Эпилог – 1977
Эпилог – 1977
Я вернусь, и я вернусь в миллионах…
Э.П.
Эта книга была написана в 1952 году, но история Эвы не окончилась с ее смертью. Даже спустя двадцать пять лет она не оставила свою страну. Страстные слова, которые она произносила в эфире, прорастали среди раздоров, словно драконовы зубы. Ее имени было достаточно, чтобы аргентинец пошел против аргентинца, перонист против перониста.
В Пероне угадывалась та самая столь свойственная южноамериканцам апатия, скорее духовная, нежели физическая, которая заставляет пожимать плечами и повторять: «Что же делать!» Он не был настолько азартным игроком, чтобы идти ва-банк: среди политиков он был скорее лукавым игроком в покер, который держит за манжетой козырной туз. В 1945 году, когда Перон жаловался на неудобства тюремной жизни на острове Мартин Гарсия, именно призывы Эвы подняли «людей без пиджаков» на его поддержку. До самой смерти она была той динамо-машиной, которая снабжала его энергией. Теперь, когда она ушла, его твердость поколебалась. Еще до того, как был окончен мавзолей, ставший для тела Эвы домом в вечности, Перон был отправлен в ссылку.
В 1955 году, спустя три года после смерти Эвы, армия, напуганная государственной политикой, которая привела страну на грань банкротства, устроила государственный переворот.

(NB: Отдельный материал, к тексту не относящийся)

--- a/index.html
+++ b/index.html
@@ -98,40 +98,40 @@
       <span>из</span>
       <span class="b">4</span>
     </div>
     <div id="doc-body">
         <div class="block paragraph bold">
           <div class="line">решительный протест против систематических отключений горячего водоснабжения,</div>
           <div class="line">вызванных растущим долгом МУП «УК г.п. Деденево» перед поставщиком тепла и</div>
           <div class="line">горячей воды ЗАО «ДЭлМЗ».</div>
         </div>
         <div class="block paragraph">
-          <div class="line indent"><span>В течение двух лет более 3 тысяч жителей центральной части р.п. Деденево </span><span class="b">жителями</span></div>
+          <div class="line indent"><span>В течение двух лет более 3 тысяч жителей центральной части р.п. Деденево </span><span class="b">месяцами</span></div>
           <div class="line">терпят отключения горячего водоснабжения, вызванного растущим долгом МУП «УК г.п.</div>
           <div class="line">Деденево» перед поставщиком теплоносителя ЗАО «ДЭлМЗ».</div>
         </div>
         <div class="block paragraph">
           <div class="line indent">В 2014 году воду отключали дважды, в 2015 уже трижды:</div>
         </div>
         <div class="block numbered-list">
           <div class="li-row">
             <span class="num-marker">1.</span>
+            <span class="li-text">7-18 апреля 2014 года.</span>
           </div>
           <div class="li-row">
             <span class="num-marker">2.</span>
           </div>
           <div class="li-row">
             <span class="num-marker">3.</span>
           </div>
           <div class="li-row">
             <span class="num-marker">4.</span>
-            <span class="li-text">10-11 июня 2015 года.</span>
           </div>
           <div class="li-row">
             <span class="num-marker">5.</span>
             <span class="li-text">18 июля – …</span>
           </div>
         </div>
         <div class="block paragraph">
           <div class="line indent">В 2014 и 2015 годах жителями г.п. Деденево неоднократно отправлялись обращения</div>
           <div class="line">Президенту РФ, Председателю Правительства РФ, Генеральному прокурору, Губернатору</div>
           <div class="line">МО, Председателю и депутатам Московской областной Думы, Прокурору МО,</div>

Армию поддержали католические епископы, так как разбойники-перонисты грабили и варварски разрушали церкви. Студенты подняли восстание, и даже ГКТ, огромная вооруженная толпа, на которую надеялся Перон, не смогла сплотиться для его поддержки. Теперь уже не было Эвы, чтобы заставить партию действовать.
После пяти дней боев под угрозой обстрела города флот, который всегда был враждебно настроен по отношению к Перону, отправил его в ссылку в Уругвай на уругвайском военном катере. То, что его не посадили в тюрьму и не казнили, свидетельствовало не столько о гуманизме его врагов, сколько об их убежденности, что его время миновало. В Буэнос-Айресе толпы заполнили улицы, радуясь его падению. Все, кроме наиболее фанатичных перонистов, верили, что видят его конец. Это могло быть так, если бы не бездарность и продажность сменивших его правителей и если бы не козырной туз, который он держал в рукаве, – тело Эвиты.

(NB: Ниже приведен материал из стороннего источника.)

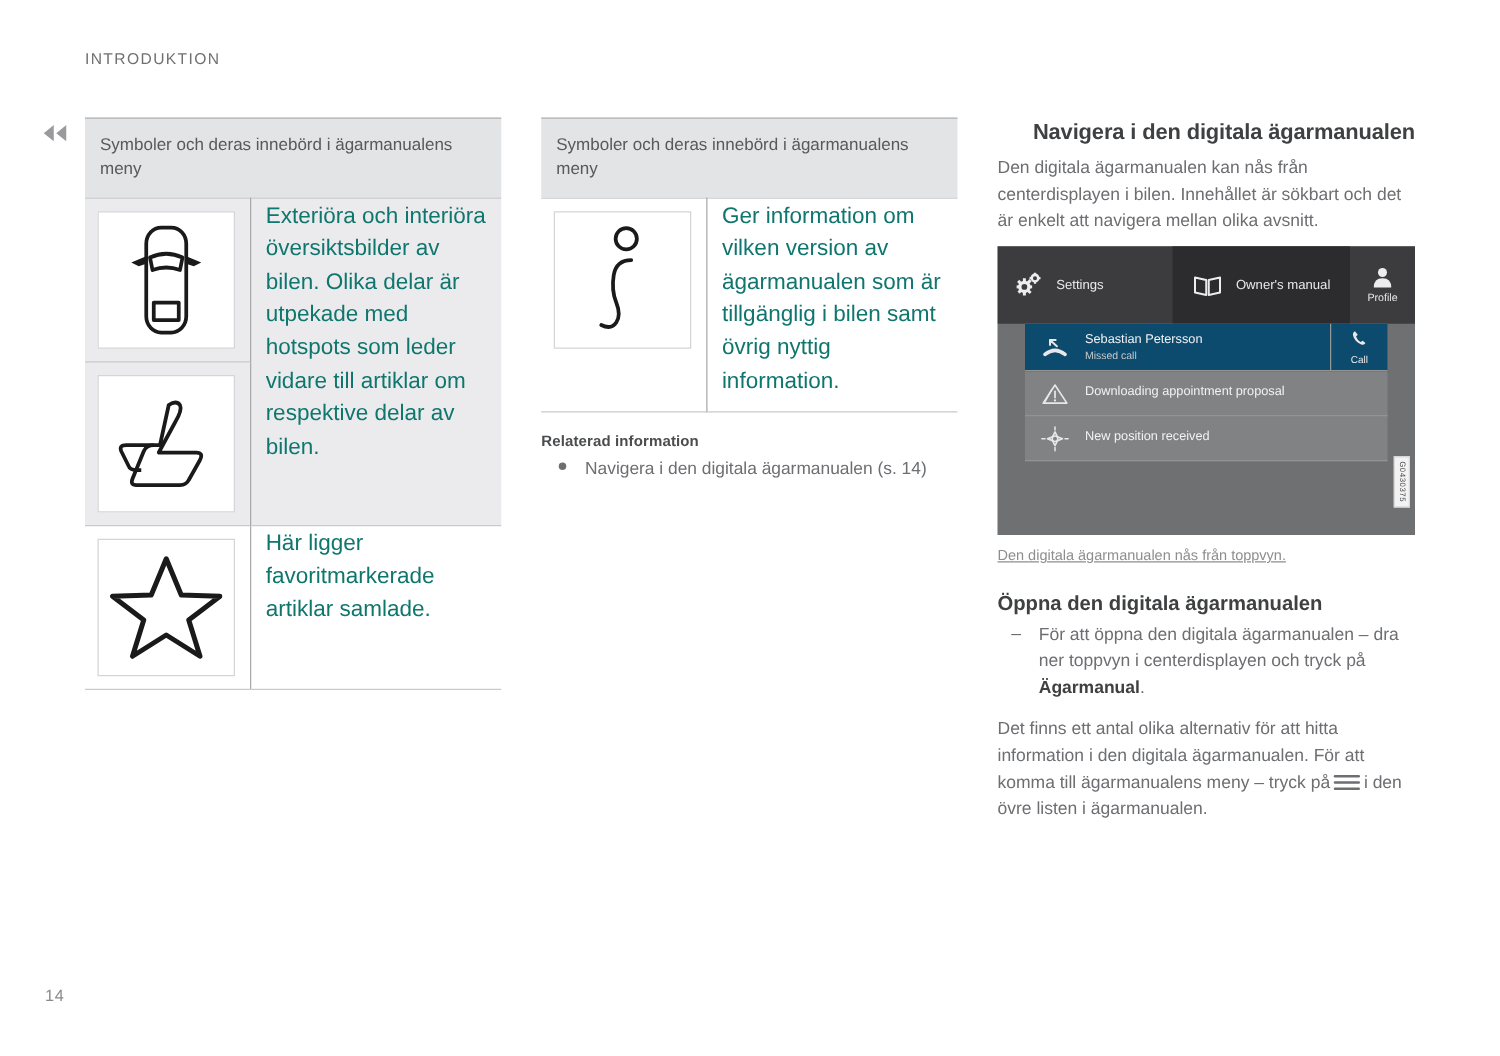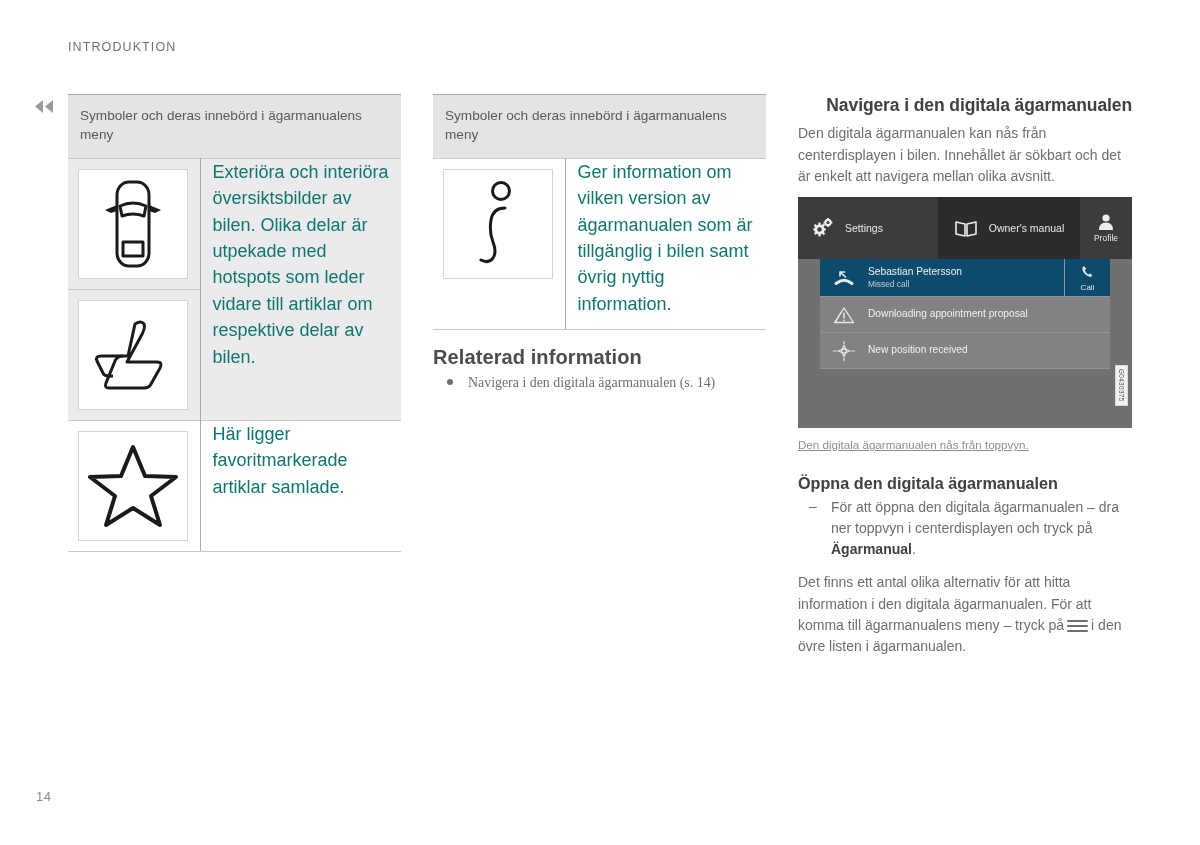--- a/index.html
+++ b/index.html
@@ -73,24 +73,24 @@
   .icon-box {
     width:110px; height:110px;
     border:1px solid #d4d5d7;
     background:#ffffff;
     display:flex; align-items:center; justify-content:center;
   }
   .icon-box svg { display:block; }
 
   
   .related-h {
-    font-size:20px; font-weight:bold; color:#4b4c4e;
+    font-size:12px; font-weight:bold; color:#4b4c4e;
     margin:16px 0 4px 0; letter-spacing:.1px;
   }
-  .rel-list { list-style:none; margin:0; padding:0;font-family:Liberation Serif, serif; }
+  .rel-list { list-style:none; margin:0; padding:0; }
   .rel-list li {
     position:relative; padding-left:35px;
     font-size:13.9px; line-height:1.45; color:#6d6e71;
     margin-bottom:2px;
   }
   .rel-list li .bullet {
     position:absolute; left:14px; top:6px;
     width:6px; height:6px; border-radius:50%;
     background:#6d6e71;
   }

Ее тело было открыто для доступа поначалу в министерстве труда, затем в сенате, и наконец в часовне в штаб-квартире ГКТ. Там оно было забальзамировано известным испанским патологоанатомом Педро Ара. Говорят, что это обошлось Перону в сотню тысяч долларов, но деньги были потрачены не зря, так как теперь телу фактически не грозило разложение. Когда генерал Арамбуру захватил штаб-квартиру ГКТ, тело было обнаружено, но не в часовне, и вообще не в гробу – оно лежало во временном алтаре в одном из запертых кабинетов. И это оказалась не последняя проблема, с которой пришлось столкнуться генералу. Перонистские феминистки, чья партия была распущена, уже требовали, чтобы им выдали тело для христианского погребения. Место ее захоронения неизбежно должно было стать «меккой» перонистов. Как католичку ее не могли кремировать, а военный флот отказался предоставить ей место на кладбище на острове Мартин Гарсия. Ее семья, сосланная в Венесуэлу, весьма неблагородно умыла руки и отказалась от нее. Тело исчезло, и шестнадцать лет о нем ничего не было слышно.

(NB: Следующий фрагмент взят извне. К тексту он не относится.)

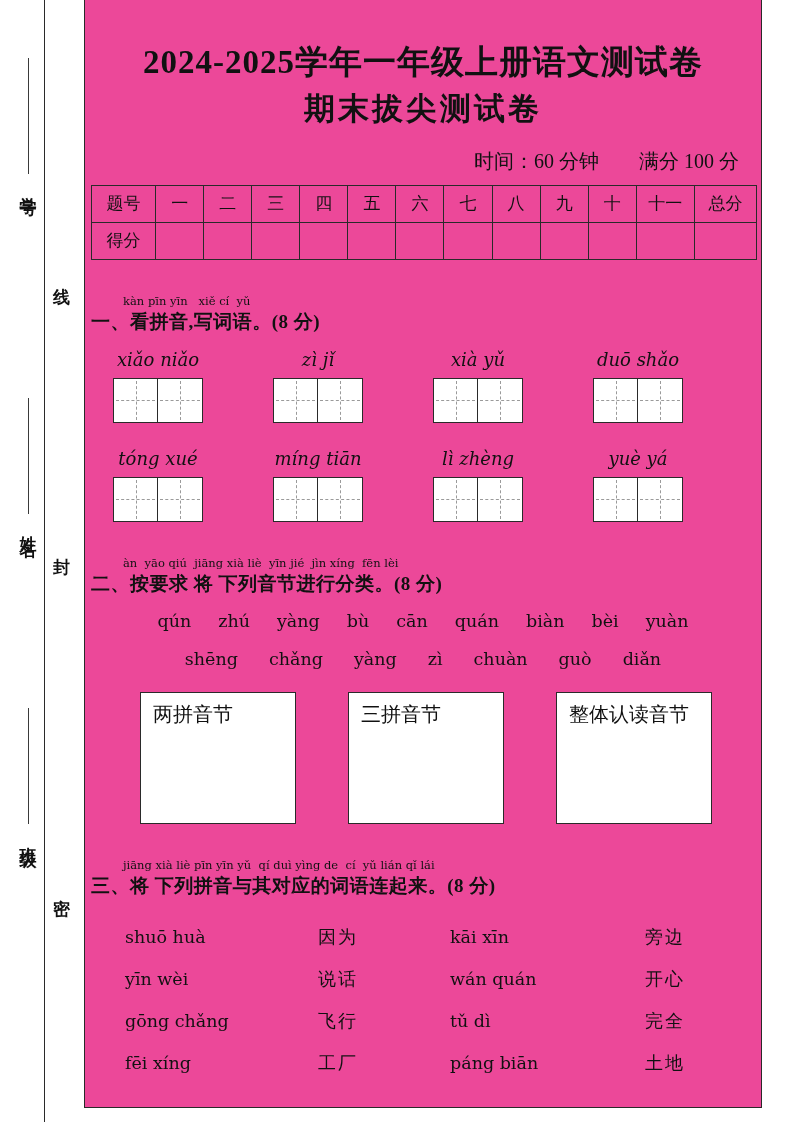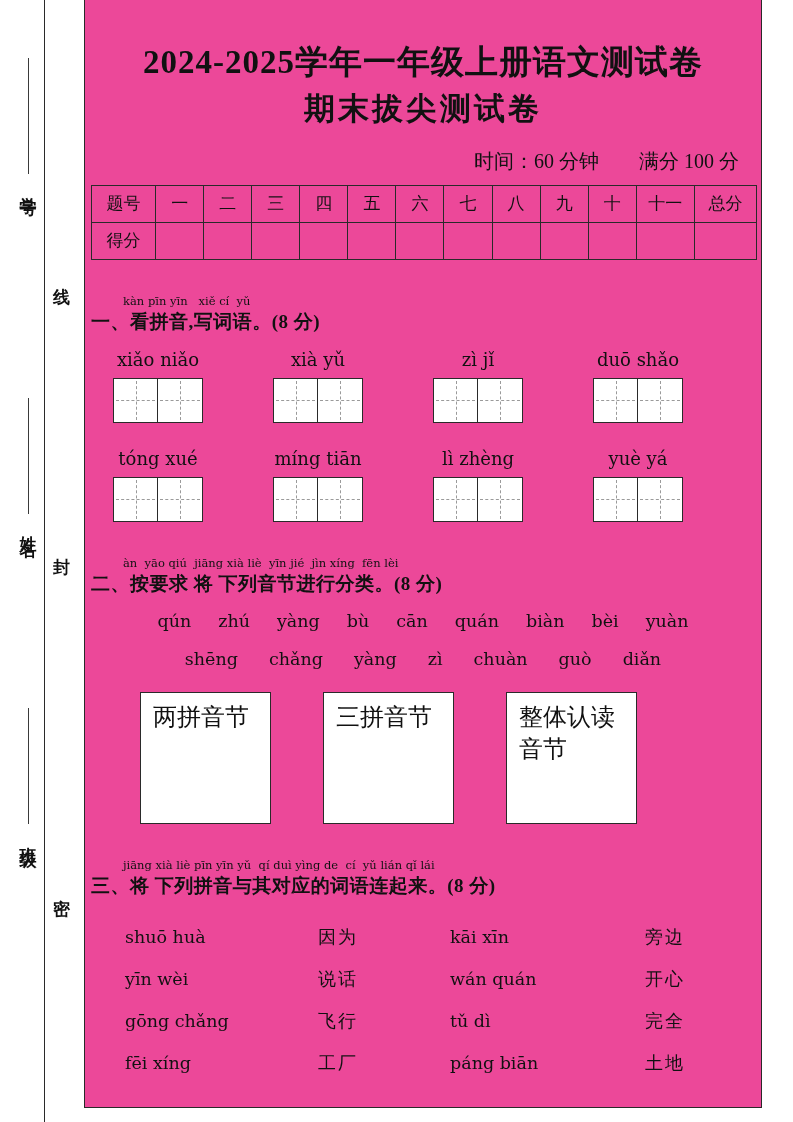--- a/index.html
+++ b/index.html
@@ -24,32 +24,32 @@
 
   table.score { margin:12px 6px 0 6px; width:666px; border-collapse:collapse; table-layout:fixed; }
   table.score td { border:1.5px solid #2a2a2a; height:37px; text-align:center; vertical-align:middle; font-size:17px; }
   .hint { margin-top:34px; padding-left:38px; font-size:11.5px; line-height:14px; white-space:pre; font-family:"DejaVu Serif",serif; }
   .sec-heading { padding-left:6px; margin-top:1px; font-size:19px; font-weight:bold; line-height:25px; letter-spacing:0.5px; }
 
   .words-row { display:flex; padding-left:27px; margin-top:14px; }
   .words-row.second { margin-top:24px; }
   .word-col { width:92px; margin-right:68px; display:flex; flex-direction:column; align-items:center; }
   .word-col:last-child { margin-right:0; }
-  .word-pinyin { font-size:18px; line-height:24px; white-space:nowrap; font-family:"DejaVu Serif",serif; }
+  .word-pinyin { font-size:18px; line-height:24px; white-space:nowrap; font-family:"DejaVu Serif",serif;font-style:italic; }
   .tian-group { display:flex; margin-top:6px; }
   .tian-cell { width:45px; height:45px; border:1.4px solid #2a2a2a; position:relative; background:#fff; }
   .tian-cell + .tian-cell { border-left:none; }
   .tian-cell::before { content:""; position:absolute; left:2px; right:2px; top:50%; border-top:1px dashed #9a9a9a; }
   .tian-cell::after  { content:""; position:absolute; top:2px; bottom:2px; left:50%; border-left:1px dashed #9a9a9a; }
 
   .syll-row { display:flex; justify-content:center; font-size:17.5px; line-height:22px; font-family:"DejaVu Serif",serif;align-items:center; }
   .syll-row.r1 { margin-top:14px; gap:27px; }
   .syll-row.r2 { margin-top:16px; gap:31px; }
   .boxes-row { display:flex; padding-left:55px; gap:52px; margin-top:22px; }
-  .cat-box { width:131px; height:132px; border:1.4px solid #2a2a2a; padding:8px 4px 0 12px; font-size:24px; background:#fff; }
+  .cat-box { width:156px; height:132px; border:1.4px solid #2a2a2a; padding:8px 4px 0 12px; font-size:20px; background:#fff; }
 
   .match-grid { margin-top:18px; padding-left:40px; display:grid; grid-template-columns:193px 132px 195px auto; grid-auto-rows:42px; align-items:center; }
   .match-pinyin { font-size:17.5px; font-family:"DejaVu Serif",serif; white-space:nowrap; }
   .match-word { font-size:18px; letter-spacing:2px; white-space:nowrap; }
 </style>
 </head>
 <body>
 
 <div class="page">
 
@@ -133,28 +133,28 @@
 
     <div class="words-row">
       <div class="word-col">
         <div class="word-pinyin">xiǎo niǎo</div>
         <div class="tian-group">
           <div class="tian-cell"></div>
           <div class="tian-cell"></div>
         </div>
       </div>
       <div class="word-col">
+        <div class="word-pinyin">zì jǐ</div>
+        <div class="tian-group">
+          <div class="tian-cell"></div>
+          <div class="tian-cell"></div>
+        </div>
+      </div>
+      <div class="word-col">
         <div class="word-pinyin">xià yǔ</div>
-        <div class="tian-group">
-          <div class="tian-cell"></div>
-          <div class="tian-cell"></div>
-        </div>
-      </div>
-      <div class="word-col">
-        <div class="word-pinyin">zì jǐ</div>
         <div class="tian-group">
           <div class="tian-cell"></div>
           <div class="tian-cell"></div>
         </div>
       </div>
       <div class="word-col">
         <div class="word-pinyin">duō shǎo</div>
         <div class="tian-group">
           <div class="tian-cell"></div>
           <div class="tian-cell"></div>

В ресторанах и экспресс-барах Буэнос-Айреса, в будуарах и на скамейках в парках витали слухи о том, где теперь находится тело Эвы: Арамбуру выбросил его в реку; оно замаскировано под тело монахини и его кораблем отправили в Рим для захоронения; двадцать пять видных горожан, которые по отдельности дали присягу ради сохранения тайны, получили каждый по гробу для тайного погребения, и каждый верил, что именно его гроб содержит останки Эвы Перон.
Что происходило с телом Эвиты на протяжении последующих двух лет, до сих пор остается неясным, но в 1957 году сеньора Айролди, рукоположенная сестра из Миссии святого Павла, прибыла в Милан с гробом, в котором, как она полагала, содержится тело Марии Магги, итальянской вдовы, умершей в Аргентине. Оно было захоронено на кладбище Мусокко в Милане и четырнадцать лет лежало непотревоженным.
Перон бежал в Парагвай, оттуда – в Панаму, затем в Санта-Доминго, или, как его называли, Сьюдад Трухильо, и наконец в Мадрид. Ему было нелегко найти себе постоянное место. Перон был истинным аргентинским macho, и он не мог жить без женщины. После смерти Эвиты ее наиболее преданные последовательницы обвиняли его в «похождениях» с несовершеннолетними школьницами в президентской резиденции в Оливос. В Панама-Сити он встретил юную аргентинскую танцовщицу из кабаре, Марию Эстелу Мартинес. Она переехала с ним в Мадрид, и в 1961 году они поженились. По любым меркам Перон был невероятно богатым человеком – среди бесконечных слухов, циркулировавших вокруг него, была и история о том, что после смерти Эвы ее счет в швейцарском банке обнаружен не был. Он и Изабелита, как стали называть его третью жену, жили в роскоши на фешенебельной, хорошо охраняемой вилле в элитном районе Пуерто де Гиерро в пригороде Мадрида.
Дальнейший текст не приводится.